Information shown: Begin
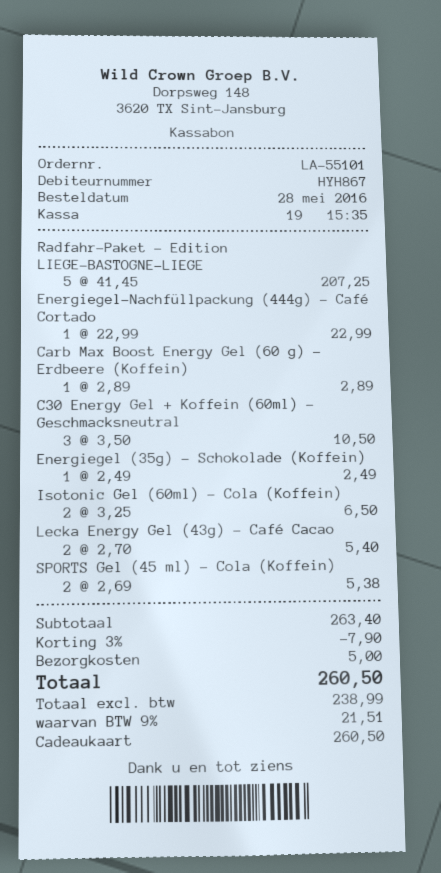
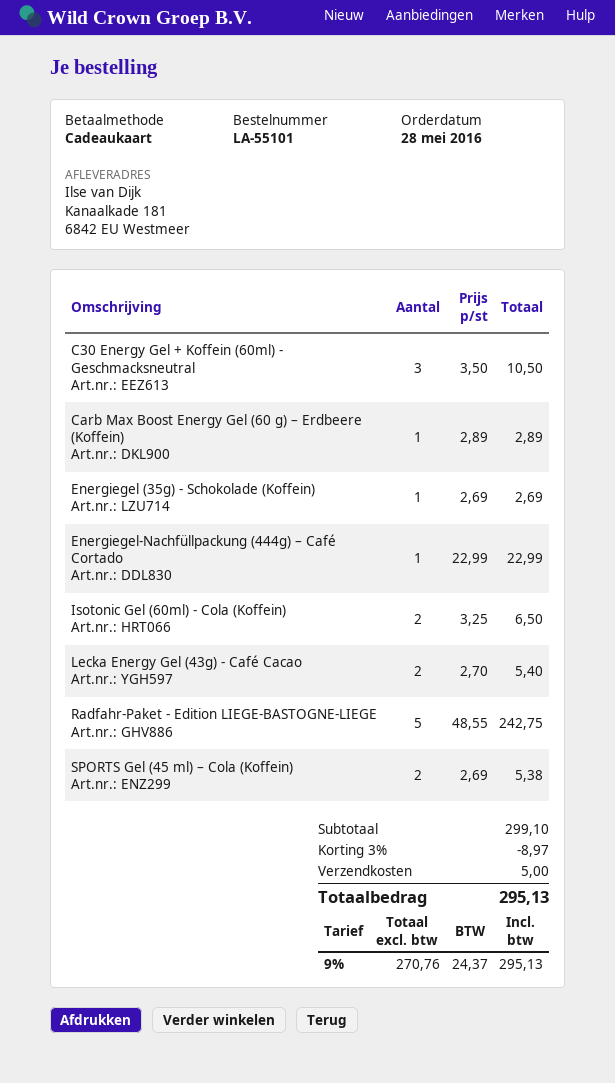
Radfahr-Paket - Edition LIEGE-BASTOGNE-LIEGE: 5 x 41.45 = 207.25 -> 5 x 48.55 = 242.75
Energiegel (35g) - Schokolade (Koffein): 1 x 2.49 = 2.49 -> 1 x 2.69 = 2.69
subtotal: 263.40 -> 299.10
discount: 3% = 7.90 -> 3% = 8.97
net: 238.99 -> 270.76
tax: 9% = 21.51 -> 9% = 24.37
total: 260.50 -> 295.13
Information shown: End
What is being asked: Repeat only the stretch of lines starting at the one containing "discount: 3% = 7.90 -> 3% = 8.97" and running to the final line of the entries above.

Answer box:
discount: 3% = 7.90 -> 3% = 8.97
net: 238.99 -> 270.76
tax: 9% = 21.51 -> 9% = 24.37
total: 260.50 -> 295.13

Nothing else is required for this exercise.